Friday, March 04, 2005

Is The World Getting It Yet?

I once asked this question of my readers and now it is being asked all over the world. In today's Times of London Online, Gerard Baker, in different words, asks the same question. He wonders, What have the Americans ever done for us?, and then proceeds to answer it by comparing the question to an old Monty Python skit:

ONE OF MY favourite cinematic moments is the scene in Monty Python's Life of Brian when Reg, aka John Cleese, the leader of the People's Front of Judea, is trying to whip up anti-Roman sentiment among his team of slightly hesitant commandos.
"What have the Romans ever done for us?" he asks.

"Well, there's the aqueduct," somebody says, thoughtfully. "The sanitation," says another. "Public order," offers a third. Reg reluctantly acknowledges that there may have been a couple of benefits. But then steadily, and with increasing enthusiasm, his men reel off a litany of the good things the Romans have wrought with their occupation of the Holy Land.
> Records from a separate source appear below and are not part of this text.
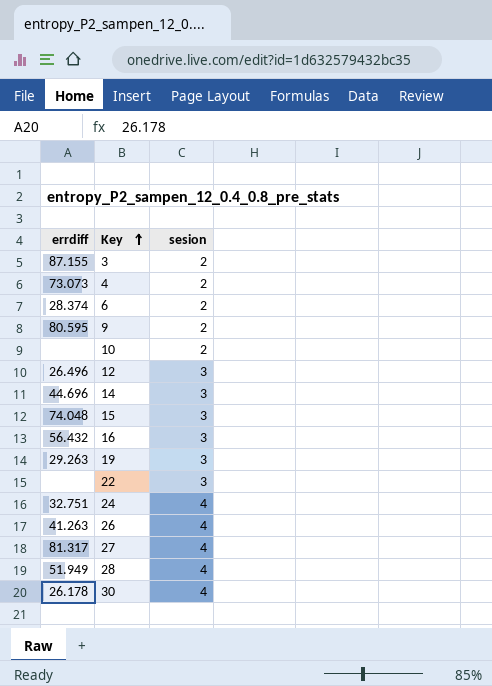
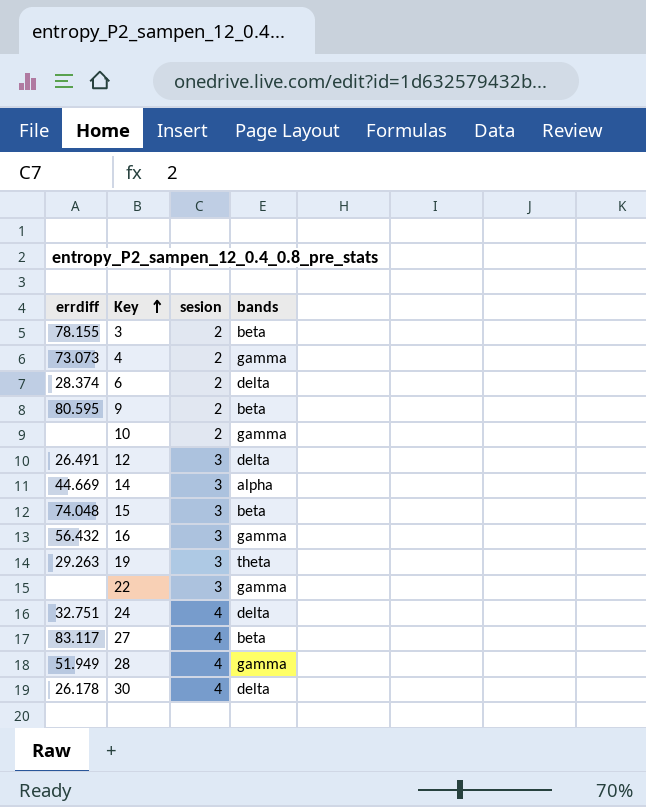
column bands | position: none -> 4
row 26: 41.263 | 4 -> none
3 | errdiff: 87.155 -> 78.155
12 | errdiff: 26.496 -> 26.491
14 | errdiff: 44.696 -> 44.669
27 | errdiff: 81.317 -> 83.117

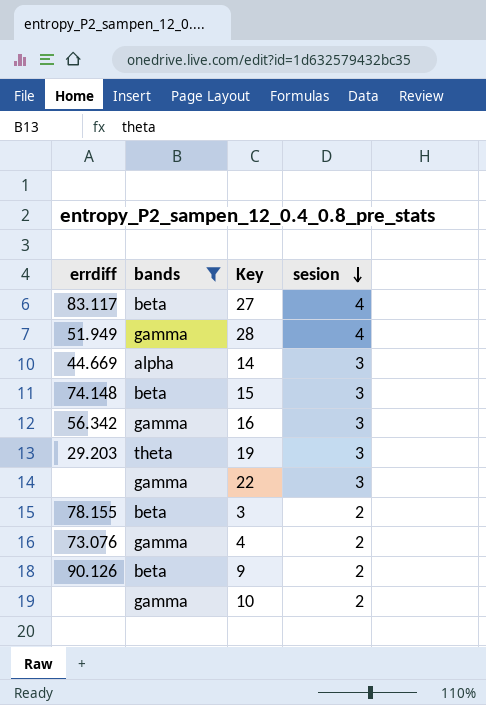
filter: none -> bands != delta
row order: Key ascending -> sesion descending
column bands | position: 4 -> 2
15 | errdiff: 74.048 -> 74.148
16 | errdiff: 56.432 -> 56.342
19 | errdiff: 29.263 -> 29.203
4 | errdiff: 73.073 -> 73.076
9 | errdiff: 80.595 -> 90.126

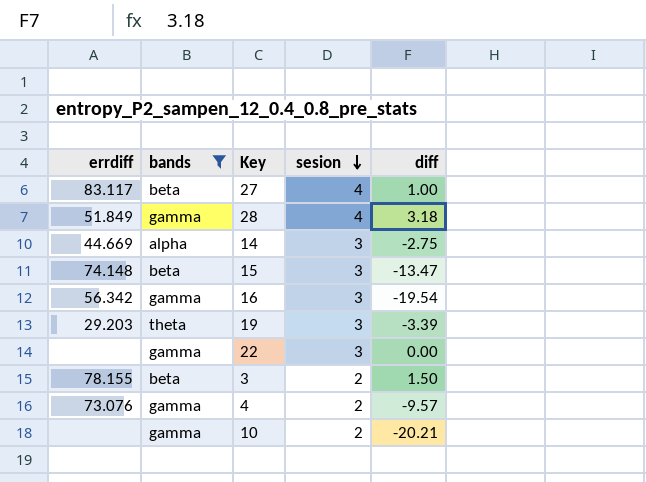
column diff | position: none -> 5
row 9: 90.126 | beta | 2 -> none
28 | errdiff: 51.949 -> 51.849

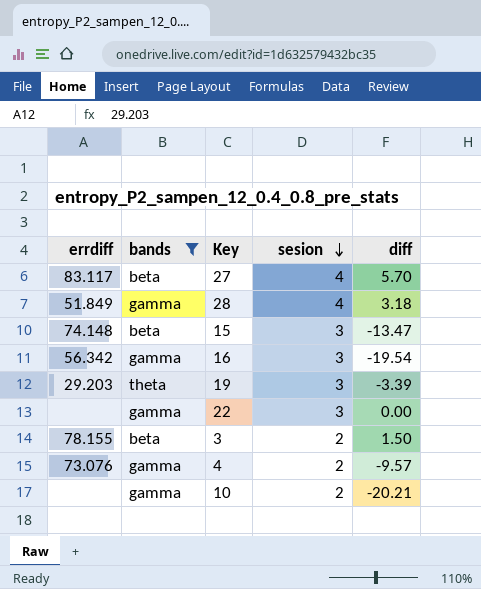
row 14: 44.669 | alpha | 3 | -2.75 -> none
27 | diff: 1.00 -> 5.70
By the time they’re finished they're not so sure about the whole insurgency idea after all and an exasperated Reg tries to rally them: "All right, but apart from the sanitation, the medicine, education, wine, public order, irrigation, roads, a fresh water system, and public health, what have the Romans ever done for us?"

That is a brilliant comparison and the rest of the commentary follows along the same lines. America, under teh leadership of George W. Bush has ruffled a lot of feathers and may indeed be seen as the enemy, even by some of it's own people, but the contributions that this nation is making to the pursuit of Democracy around the world can not and must not be ignored.